Required action:
Restate each entry below without changing a word.

[Start of Attachment]

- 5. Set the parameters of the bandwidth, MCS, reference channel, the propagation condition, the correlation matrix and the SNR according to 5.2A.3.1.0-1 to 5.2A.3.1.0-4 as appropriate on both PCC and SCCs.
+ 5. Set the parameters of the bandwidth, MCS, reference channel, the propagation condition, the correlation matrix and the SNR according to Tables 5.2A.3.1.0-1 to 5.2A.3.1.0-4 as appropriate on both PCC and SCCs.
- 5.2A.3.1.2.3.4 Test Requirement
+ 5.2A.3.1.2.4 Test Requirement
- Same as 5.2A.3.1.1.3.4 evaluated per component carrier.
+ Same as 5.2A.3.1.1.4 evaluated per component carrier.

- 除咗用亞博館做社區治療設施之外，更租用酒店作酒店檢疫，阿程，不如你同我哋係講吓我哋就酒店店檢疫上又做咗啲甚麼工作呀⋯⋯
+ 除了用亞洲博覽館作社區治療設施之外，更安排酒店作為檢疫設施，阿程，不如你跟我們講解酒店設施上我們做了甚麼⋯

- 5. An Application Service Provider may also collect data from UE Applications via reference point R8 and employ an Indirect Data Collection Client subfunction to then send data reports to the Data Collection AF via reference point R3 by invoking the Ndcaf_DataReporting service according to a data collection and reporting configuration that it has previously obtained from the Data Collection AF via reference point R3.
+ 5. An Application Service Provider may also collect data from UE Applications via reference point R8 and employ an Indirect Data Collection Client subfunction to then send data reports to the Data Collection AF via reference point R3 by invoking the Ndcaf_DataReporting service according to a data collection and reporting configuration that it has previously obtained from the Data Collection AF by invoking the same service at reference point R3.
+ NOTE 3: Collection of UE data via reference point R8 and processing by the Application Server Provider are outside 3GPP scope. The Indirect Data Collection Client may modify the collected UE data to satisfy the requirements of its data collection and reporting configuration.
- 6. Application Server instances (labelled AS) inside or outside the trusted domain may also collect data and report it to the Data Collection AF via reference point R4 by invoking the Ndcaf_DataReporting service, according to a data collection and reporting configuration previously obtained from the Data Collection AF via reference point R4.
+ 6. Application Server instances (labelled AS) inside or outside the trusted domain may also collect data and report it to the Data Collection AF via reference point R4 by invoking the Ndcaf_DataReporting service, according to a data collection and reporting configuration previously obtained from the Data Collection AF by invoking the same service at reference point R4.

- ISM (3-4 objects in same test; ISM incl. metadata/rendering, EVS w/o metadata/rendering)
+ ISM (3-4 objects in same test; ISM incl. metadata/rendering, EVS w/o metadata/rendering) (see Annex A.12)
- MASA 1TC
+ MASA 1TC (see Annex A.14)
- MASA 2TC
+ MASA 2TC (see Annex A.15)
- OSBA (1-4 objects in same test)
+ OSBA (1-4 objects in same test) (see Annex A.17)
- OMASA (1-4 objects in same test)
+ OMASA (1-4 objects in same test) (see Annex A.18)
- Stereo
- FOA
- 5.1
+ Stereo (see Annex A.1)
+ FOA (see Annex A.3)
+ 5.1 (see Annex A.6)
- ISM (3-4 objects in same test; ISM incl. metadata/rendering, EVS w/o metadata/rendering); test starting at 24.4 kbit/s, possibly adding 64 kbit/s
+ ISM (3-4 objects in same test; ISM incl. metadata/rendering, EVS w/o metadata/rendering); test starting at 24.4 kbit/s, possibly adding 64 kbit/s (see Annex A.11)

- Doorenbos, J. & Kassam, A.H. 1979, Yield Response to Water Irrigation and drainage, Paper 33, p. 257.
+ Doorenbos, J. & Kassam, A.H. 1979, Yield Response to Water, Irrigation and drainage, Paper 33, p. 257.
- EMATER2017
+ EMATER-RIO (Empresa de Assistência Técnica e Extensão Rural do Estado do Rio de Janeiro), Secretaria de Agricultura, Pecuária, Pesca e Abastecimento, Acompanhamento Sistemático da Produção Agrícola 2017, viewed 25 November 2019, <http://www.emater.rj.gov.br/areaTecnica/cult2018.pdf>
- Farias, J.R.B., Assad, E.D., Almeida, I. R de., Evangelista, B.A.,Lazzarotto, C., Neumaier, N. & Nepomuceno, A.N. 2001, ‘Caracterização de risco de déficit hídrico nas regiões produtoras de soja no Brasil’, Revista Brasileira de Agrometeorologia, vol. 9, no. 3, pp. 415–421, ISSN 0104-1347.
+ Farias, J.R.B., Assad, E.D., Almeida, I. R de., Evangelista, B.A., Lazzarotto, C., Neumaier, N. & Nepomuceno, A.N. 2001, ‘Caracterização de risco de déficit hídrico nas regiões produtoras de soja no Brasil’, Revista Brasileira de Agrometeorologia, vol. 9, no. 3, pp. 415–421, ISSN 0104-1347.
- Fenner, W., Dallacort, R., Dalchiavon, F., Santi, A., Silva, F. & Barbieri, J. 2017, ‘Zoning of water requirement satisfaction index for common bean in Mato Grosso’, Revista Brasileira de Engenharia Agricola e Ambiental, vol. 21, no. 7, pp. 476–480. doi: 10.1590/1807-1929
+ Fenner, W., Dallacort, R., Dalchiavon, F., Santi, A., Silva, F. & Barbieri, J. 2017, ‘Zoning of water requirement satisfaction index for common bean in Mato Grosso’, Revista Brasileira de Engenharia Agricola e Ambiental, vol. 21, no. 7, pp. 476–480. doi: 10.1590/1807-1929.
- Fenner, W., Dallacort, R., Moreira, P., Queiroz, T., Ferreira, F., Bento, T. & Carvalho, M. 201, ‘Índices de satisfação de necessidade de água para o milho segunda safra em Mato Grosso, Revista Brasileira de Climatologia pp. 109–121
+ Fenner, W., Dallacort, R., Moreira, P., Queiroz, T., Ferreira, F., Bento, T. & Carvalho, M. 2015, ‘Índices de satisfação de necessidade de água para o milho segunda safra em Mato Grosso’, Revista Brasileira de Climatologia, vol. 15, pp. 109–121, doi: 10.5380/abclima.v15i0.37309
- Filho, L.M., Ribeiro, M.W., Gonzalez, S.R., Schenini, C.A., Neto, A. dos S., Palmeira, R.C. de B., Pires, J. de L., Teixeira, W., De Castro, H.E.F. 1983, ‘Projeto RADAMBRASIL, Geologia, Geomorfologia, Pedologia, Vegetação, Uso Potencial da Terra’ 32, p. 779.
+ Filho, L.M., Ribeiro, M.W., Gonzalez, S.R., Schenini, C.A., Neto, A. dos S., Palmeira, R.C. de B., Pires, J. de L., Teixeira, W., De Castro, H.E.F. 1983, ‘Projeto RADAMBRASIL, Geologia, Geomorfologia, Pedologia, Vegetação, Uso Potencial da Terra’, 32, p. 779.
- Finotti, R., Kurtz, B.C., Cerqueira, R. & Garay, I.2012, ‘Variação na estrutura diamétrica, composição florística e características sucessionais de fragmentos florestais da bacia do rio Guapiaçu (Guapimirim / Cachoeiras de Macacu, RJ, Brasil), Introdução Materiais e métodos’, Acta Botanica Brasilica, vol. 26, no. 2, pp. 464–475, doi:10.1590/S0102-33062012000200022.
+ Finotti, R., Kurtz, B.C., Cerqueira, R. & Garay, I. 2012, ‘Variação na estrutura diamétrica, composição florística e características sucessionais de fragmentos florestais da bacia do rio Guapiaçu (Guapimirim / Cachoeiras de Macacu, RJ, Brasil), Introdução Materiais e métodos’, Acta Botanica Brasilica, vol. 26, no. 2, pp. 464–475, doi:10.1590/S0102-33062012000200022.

[End of Attachment]

Answer to this task:
- 5. Set the parameters of the bandwidth, MCS, reference channel, the propagation condition, the correlation matrix and the SNR according to 5.2A.3.1.0-1 to 5.2A.3.1.0-4 as appropriate on both PCC and SCCs.
+ 5. Set the parameters of the bandwidth, MCS, reference channel, the propagation condition, the correlation matrix and the SNR according to Tables 5.2A.3.1.0-1 to 5.2A.3.1.0-4 as appropriate on both PCC and SCCs.
- 5.2A.3.1.2.3.4 Test Requirement
+ 5.2A.3.1.2.4 Test Requirement
- Same as 5.2A.3.1.1.3.4 evaluated per component carrier.
+ Same as 5.2A.3.1.1.4 evaluated per component carrier.

- 除咗用亞博館做社區治療設施之外，更租用酒店作酒店檢疫，阿程，不如你同我哋係講吓我哋就酒店店檢疫上又做咗啲甚麼工作呀⋯⋯
+ 除了用亞洲博覽館作社區治療設施之外，更安排酒店作為檢疫設施，阿程，不如你跟我們講解酒店設施上我們做了甚麼⋯

- 5. An Application Service Provider may also collect data from UE Applications via reference point R8 and employ an Indirect Data Collection Client subfunction to then send data reports to the Data Collection AF via reference point R3 by invoking the Ndcaf_DataReporting service according to a data collection and reporting configuration that it has previously obtained from the Data Collection AF via reference point R3.
+ 5. An Application Service Provider may also collect data from UE Applications via reference point R8 and employ an Indirect Data Collection Client subfunction to then send data reports to the Data Collection AF via reference point R3 by invoking the Ndcaf_DataReporting service according to a data collection and reporting configuration that it has previously obtained from the Data Collection AF by invoking the same service at reference point R3.
+ NOTE 3: Collection of UE data via reference point R8 and processing by the Application Server Provider are outside 3GPP scope. The Indirect Data Collection Client may modify the collected UE data to satisfy the requirements of its data collection and reporting configuration.
- 6. Application Server instances (labelled AS) inside or outside the trusted domain may also collect data and report it to the Data Collection AF via reference point R4 by invoking the Ndcaf_DataReporting service, according to a data collection and reporting configuration previously obtained from the Data Collection AF via reference point R4.
+ 6. Application Server instances (labelled AS) inside or outside the trusted domain may also collect data and report it to the Data Collection AF via reference point R4 by invoking the Ndcaf_DataReporting service, according to a data collection and reporting configuration previously obtained from the Data Collection AF by invoking the same service at reference point R4.

- ISM (3-4 objects in same test; ISM incl. metadata/rendering, EVS w/o metadata/rendering)
+ ISM (3-4 objects in same test; ISM incl. metadata/rendering, EVS w/o metadata/rendering) (see Annex A.12)
- MASA 1TC
+ MASA 1TC (see Annex A.14)
- MASA 2TC
+ MASA 2TC (see Annex A.15)
- OSBA (1-4 objects in same test)
+ OSBA (1-4 objects in same test) (see Annex A.17)
- OMASA (1-4 objects in same test)
+ OMASA (1-4 objects in same test) (see Annex A.18)
- Stereo
- FOA
- 5.1
+ Stereo (see Annex A.1)
+ FOA (see Annex A.3)
+ 5.1 (see Annex A.6)
- ISM (3-4 objects in same test; ISM incl. metadata/rendering, EVS w/o metadata/rendering); test starting at 24.4 kbit/s, possibly adding 64 kbit/s
+ ISM (3-4 objects in same test; ISM incl. metadata/rendering, EVS w/o metadata/rendering); test starting at 24.4 kbit/s, possibly adding 64 kbit/s (see Annex A.11)

- Doorenbos, J. & Kassam, A.H. 1979, Yield Response to Water Irrigation and drainage, Paper 33, p. 257.
+ Doorenbos, J. & Kassam, A.H. 1979, Yield Response to Water, Irrigation and drainage, Paper 33, p. 257.
- EMATER2017
+ EMATER-RIO (Empresa de Assistência Técnica e Extensão Rural do Estado do Rio de Janeiro), Secretaria de Agricultura, Pecuária, Pesca e Abastecimento, Acompanhamento Sistemático da Produção Agrícola 2017, viewed 25 November 2019, <http://www.emater.rj.gov.br/areaTecnica/cult2018.pdf>
- Farias, J.R.B., Assad, E.D., Almeida, I. R de., Evangelista, B.A.,Lazzarotto, C., Neumaier, N. & Nepomuceno, A.N. 2001, ‘Caracterização de risco de déficit hídrico nas regiões produtoras de soja no Brasil’, Revista Brasileira de Agrometeorologia, vol. 9, no. 3, pp. 415–421, ISSN 0104-1347.
+ Farias, J.R.B., Assad, E.D., Almeida, I. R de., Evangelista, B.A., Lazzarotto, C., Neumaier, N. & Nepomuceno, A.N. 2001, ‘Caracterização de risco de déficit hídrico nas regiões produtoras de soja no Brasil’, Revista Brasileira de Agrometeorologia, vol. 9, no. 3, pp. 415–421, ISSN 0104-1347.
- Fenner, W., Dallacort, R., Dalchiavon, F., Santi, A., Silva, F. & Barbieri, J. 2017, ‘Zoning of water requirement satisfaction index for common bean in Mato Grosso’, Revista Brasileira de Engenharia Agricola e Ambiental, vol. 21, no. 7, pp. 476–480. doi: 10.1590/1807-1929
+ Fenner, W., Dallacort, R., Dalchiavon, F., Santi, A., Silva, F. & Barbieri, J. 2017, ‘Zoning of water requirement satisfaction index for common bean in Mato Grosso’, Revista Brasileira de Engenharia Agricola e Ambiental, vol. 21, no. 7, pp. 476–480. doi: 10.1590/1807-1929.
- Fenner, W., Dallacort, R., Moreira, P., Queiroz, T., Ferreira, F., Bento, T. & Carvalho, M. 201, ‘Índices de satisfação de necessidade de água para o milho segunda safra em Mato Grosso, Revista Brasileira de Climatologia pp. 109–121
+ Fenner, W., Dallacort, R., Moreira, P., Queiroz, T., Ferreira, F., Bento, T. & Carvalho, M. 2015, ‘Índices de satisfação de necessidade de água para o milho segunda safra em Mato Grosso’, Revista Brasileira de Climatologia, vol. 15, pp. 109–121, doi: 10.5380/abclima.v15i0.37309
- Filho, L.M., Ribeiro, M.W., Gonzalez, S.R., Schenini, C.A., Neto, A. dos S., Palmeira, R.C. de B., Pires, J. de L., Teixeira, W., De Castro, H.E.F. 1983, ‘Projeto RADAMBRASIL, Geologia, Geomorfologia, Pedologia, Vegetação, Uso Potencial da Terra’ 32, p. 779.
+ Filho, L.M., Ribeiro, M.W., Gonzalez, S.R., Schenini, C.A., Neto, A. dos S., Palmeira, R.C. de B., Pires, J. de L., Teixeira, W., De Castro, H.E.F. 1983, ‘Projeto RADAMBRASIL, Geologia, Geomorfologia, Pedologia, Vegetação, Uso Potencial da Terra’, 32, p. 779.
- Finotti, R., Kurtz, B.C., Cerqueira, R. & Garay, I.2012, ‘Variação na estrutura diamétrica, composição florística e características sucessionais de fragmentos florestais da bacia do rio Guapiaçu (Guapimirim / Cachoeiras de Macacu, RJ, Brasil), Introdução Materiais e métodos’, Acta Botanica Brasilica, vol. 26, no. 2, pp. 464–475, doi:10.1590/S0102-33062012000200022.
+ Finotti, R., Kurtz, B.C., Cerqueira, R. & Garay, I. 2012, ‘Variação na estrutura diamétrica, composição florística e características sucessionais de fragmentos florestais da bacia do rio Guapiaçu (Guapimirim / Cachoeiras de Macacu, RJ, Brasil), Introdução Materiais e métodos’, Acta Botanica Brasilica, vol. 26, no. 2, pp. 464–475, doi:10.1590/S0102-33062012000200022.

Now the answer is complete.